** Excerpted data follows **
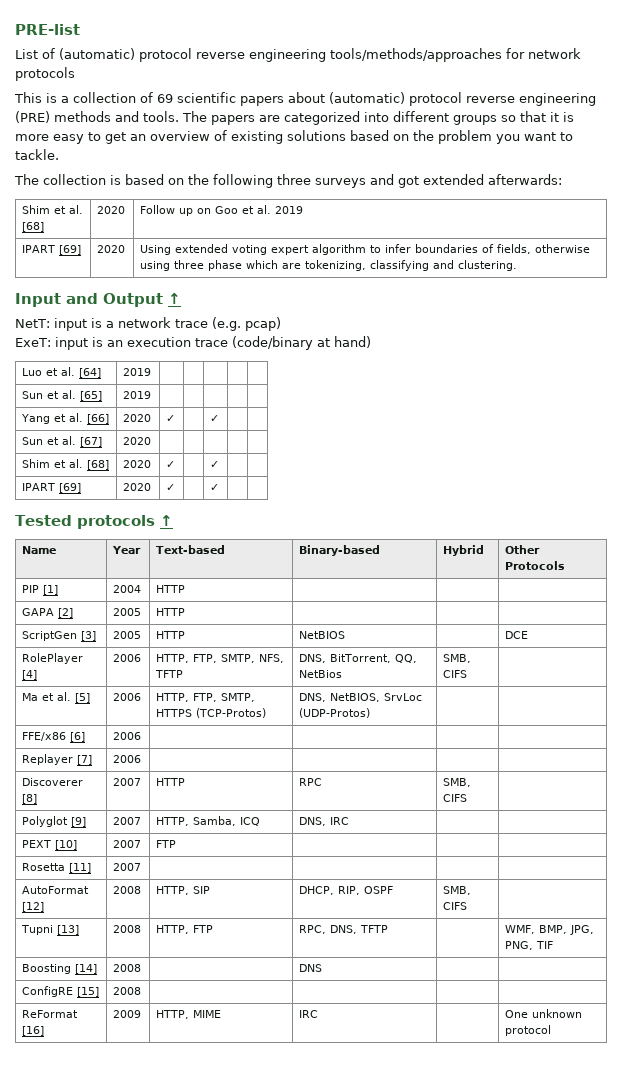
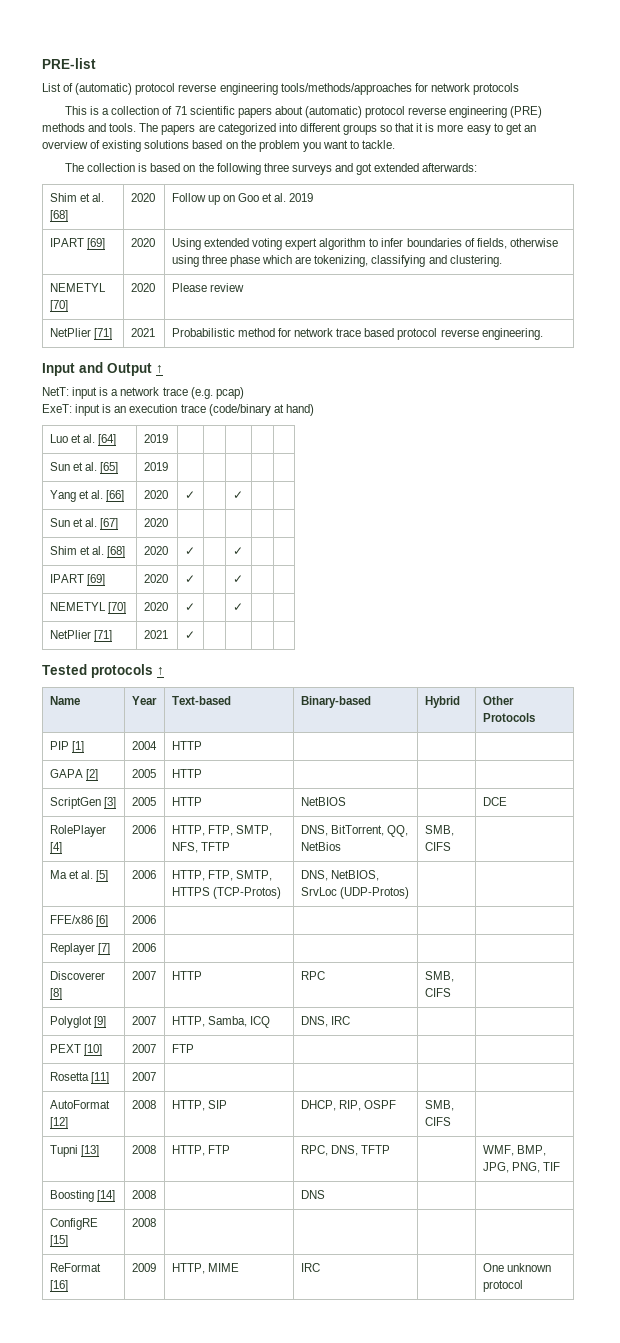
- This is a collection of 69 scientific papers about (automatic) protocol reverse engineering (PRE) methods and tools.
+ This is a collection of 71 scientific papers about (automatic) protocol reverse engineering (PRE) methods and tools.
+ NEMETYL [70] | 2020 | Please review
+ NetPlier [71] | 2021 | Probabilistic method for network trace based protocol reverse engineering.
+ NEMETYL [70] | 2020 | ✓ | | ✓ | |
+ NetPlier [71] | 2021 | ✓ | | | |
** End of Excerpted data **
How to complete this task: Show every line from the entries above in which "about" appears.

Solution below:
- This is a collection of 69 scientific papers about (automatic) protocol reverse engineering (PRE) methods and tools.
+ This is a collection of 71 scientific papers about (automatic) protocol reverse engineering (PRE) methods and tools.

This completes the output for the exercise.